"E' verosimile ritenere
che le risorse messe a disposizione dal Cura Italia, dal decreto
Liquidità e dal programma Garanzia Italia abbiano avvantaggiato
soprattutto le banche e le imprese che comunque avevano già
ottenuto un prestito prima dell'avvento del Covid". L'ipotesi è
dell'Ufficio studi della Cgia di Mestre, analizzando i dati
degli impieghi erogati dagli istituti di credito alle aziende
tra la fine di marzo e il 30 settembre.
A fronte di un volume di 94,7 miliardi di euro di prestiti
garantiti erogati dalla Sace alle grandi aziende e dal Fondo di
garanzia alle Pmi, secondo la Cgia lo stock complessivo dei
prestiti bancari alle imprese è aumentato, invece, di soli 32,5
miliardi di euro.
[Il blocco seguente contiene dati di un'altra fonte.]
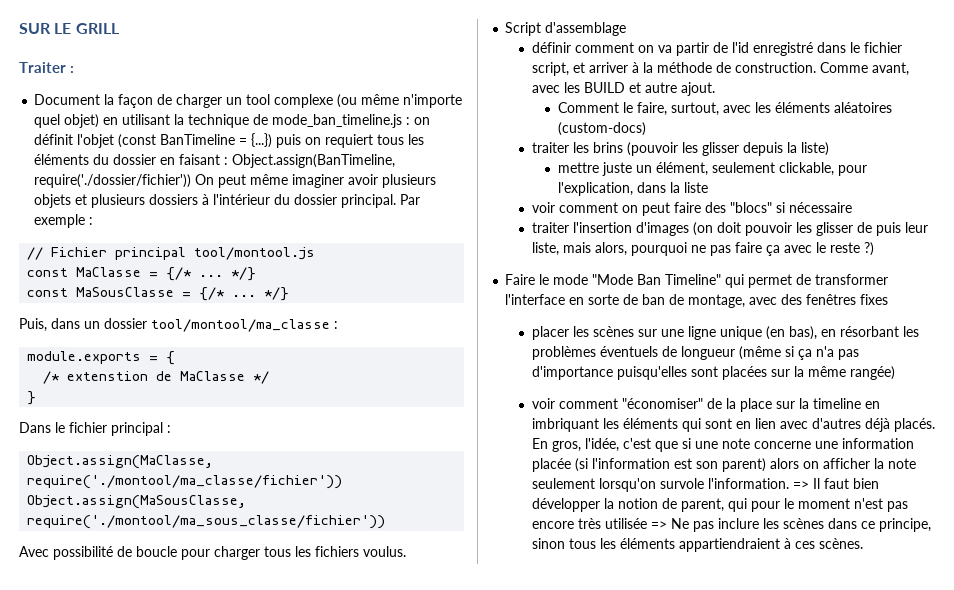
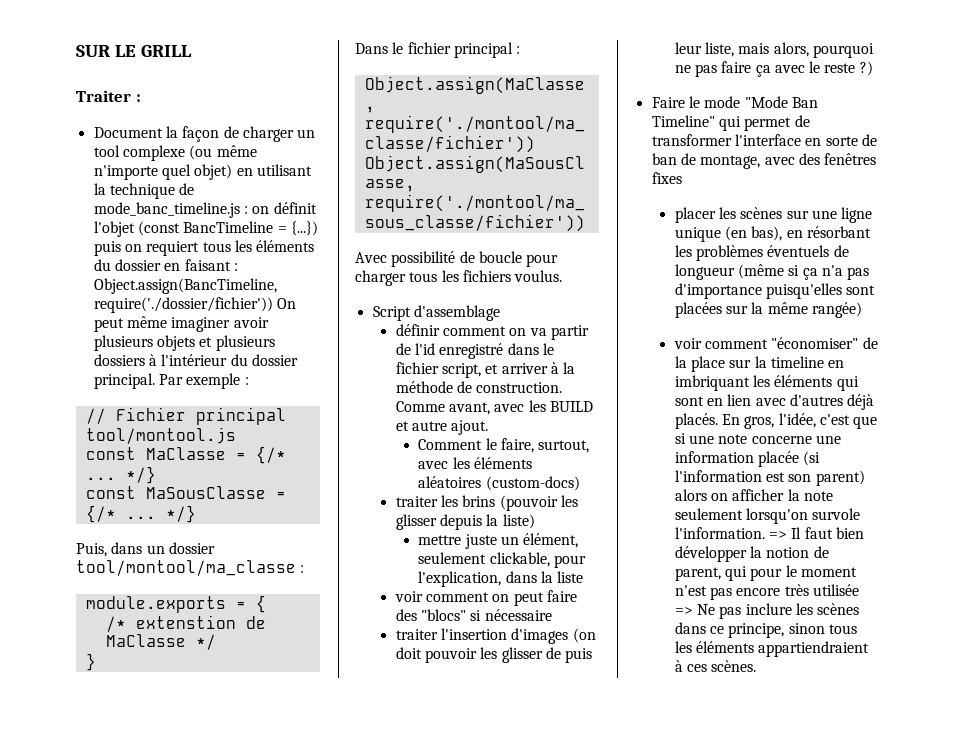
- Document la façon de charger un tool complexe (ou même n'importe quel objet) en utilisant la technique de mode_ban_timeline.js : on définit l'objet (const BanTimeline = {...}) puis on requiert tous les éléments du dossier en faisant : Object.assign(BanTimeline, require('./dossier/fichier')) On peut même imaginer avoir plusieurs objets et plusieurs dossiers à l'intérieur du dossier principal.
+ Document la façon de charger un tool complexe (ou même n'importe quel objet) en utilisant la technique de mode_banc_timeline.js : on définit l'objet (const BancTimeline = {...}) puis on requiert tous les éléments du dossier en faisant : Object.assign(BancTimeline, require('./dossier/fichier')) On peut même imaginer avoir plusieurs objets et plusieurs dossiers à l'intérieur du dossier principal.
L'elaborazione mette a confronto gli ultimi
dati disponibili riferiti agli impieghi bancari alle imprese (al
30 settembre), con quelli erogati dalle operazioni garantite da
Sace e dal Fondo di garanzia per le Pmi.
"Come mai - chiede il coordinatore dell'Ufficio studi, Paolo
Zabeo - solo un terzo delle garanzie, che per legge dovevano
coprire la quasi totalità degli impieghi erogati con questi
strumenti, è finito nelle tasche degli imprenditori? Gli altri
62 miliardi, che fine hanno fatto? Sono rimasti incagliati nei
meandri delle burocrazie ministeriali o per caso sono finiti nei
caveau degli istituti di credito? Nulla di tutto ciò. Una parte
delle nuove garanzie è andata a colmare i cali fisiologici del
credito in essere, e nella sostituzione dei prestiti a breve con
aumenti di quelli a medio-lungo termine. E' altresì possibile
che il sistema bancario abbia usato una parte di questi miliardi
anche per abbattere i propri rischi, sostituendo le garanzie
legate ai prestiti che aveva erogato prima dell'avvento di
queste novità legislative. Una condotta che sicuramente ha
favorito le banche, che così facendo hanno azzerato i rischi di
incorrere in crediti deteriorati, e in parte anche le imprese -
conclude - almeno quelle che prima di marzo avevano delle linee
di credito aperte con gli istituti".